What you return should be each line of the data containing the string "FATAL".

* _DATA TO PROCESS_
------------

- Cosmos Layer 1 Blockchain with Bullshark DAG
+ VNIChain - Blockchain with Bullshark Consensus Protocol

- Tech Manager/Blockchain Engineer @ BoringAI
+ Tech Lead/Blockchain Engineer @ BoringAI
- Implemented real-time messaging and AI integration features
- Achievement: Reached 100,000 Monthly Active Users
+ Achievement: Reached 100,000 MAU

------------

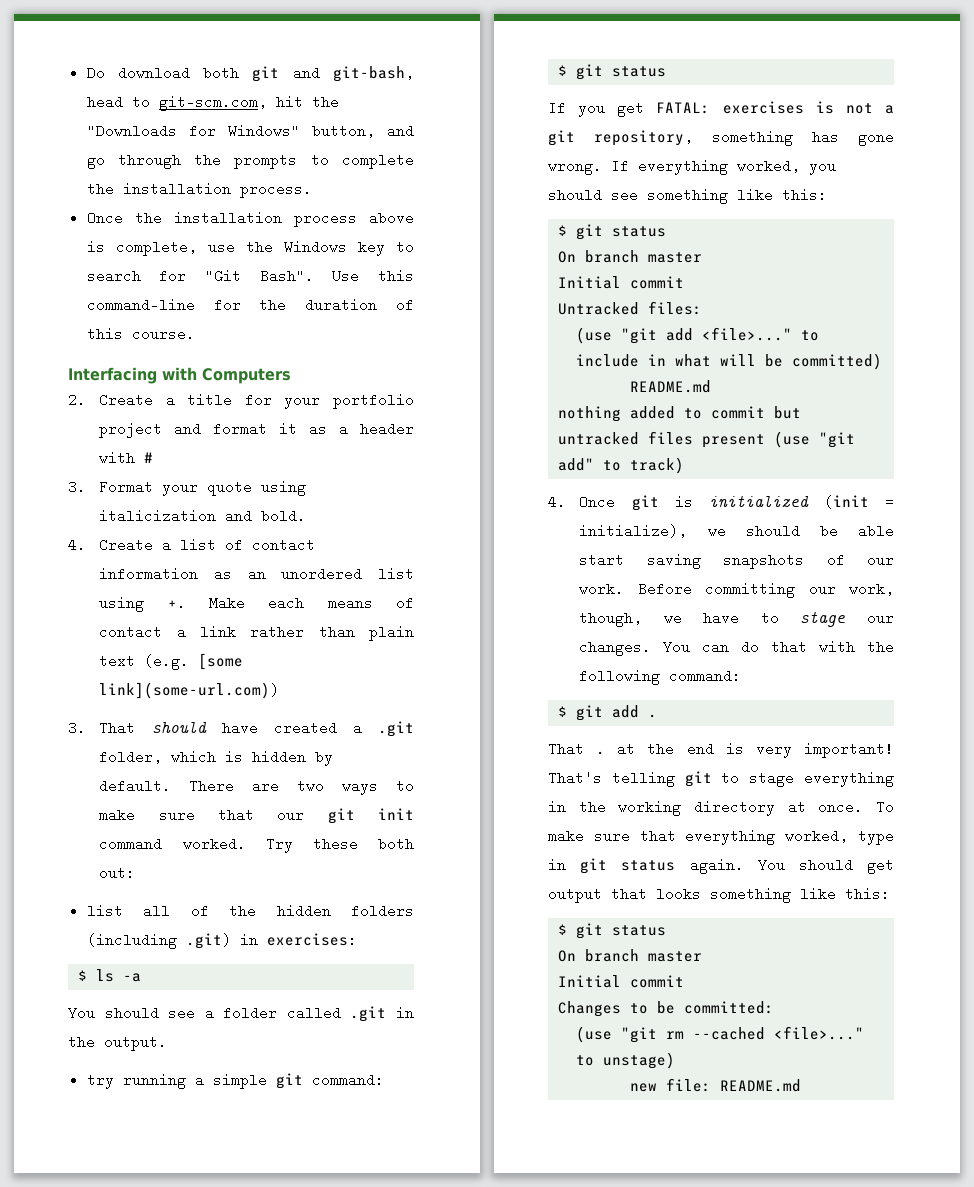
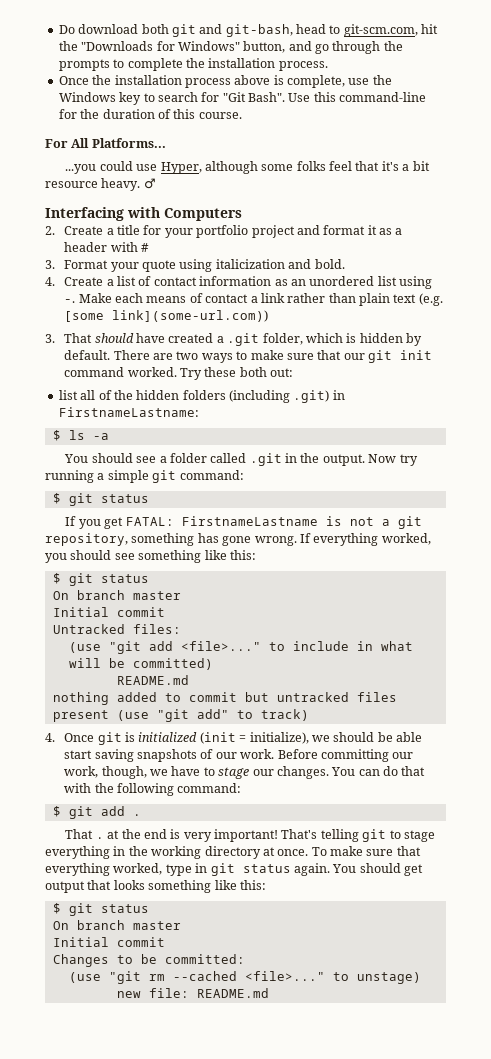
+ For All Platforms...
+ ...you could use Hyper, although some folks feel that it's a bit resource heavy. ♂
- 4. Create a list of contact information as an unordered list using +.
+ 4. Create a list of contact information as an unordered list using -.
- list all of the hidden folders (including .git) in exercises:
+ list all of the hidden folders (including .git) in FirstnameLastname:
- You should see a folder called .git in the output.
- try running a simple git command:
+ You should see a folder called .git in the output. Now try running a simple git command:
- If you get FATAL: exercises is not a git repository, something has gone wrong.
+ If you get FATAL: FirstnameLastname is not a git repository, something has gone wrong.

------------

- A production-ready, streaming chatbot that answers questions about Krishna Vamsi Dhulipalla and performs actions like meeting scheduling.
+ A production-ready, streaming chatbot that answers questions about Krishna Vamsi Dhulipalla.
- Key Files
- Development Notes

------------

* _ANSWER BOX_
- If you get FATAL: exercises is not a git repository, something has gone wrong.
+ If you get FATAL: FirstnameLastname is not a git repository, something has gone wrong.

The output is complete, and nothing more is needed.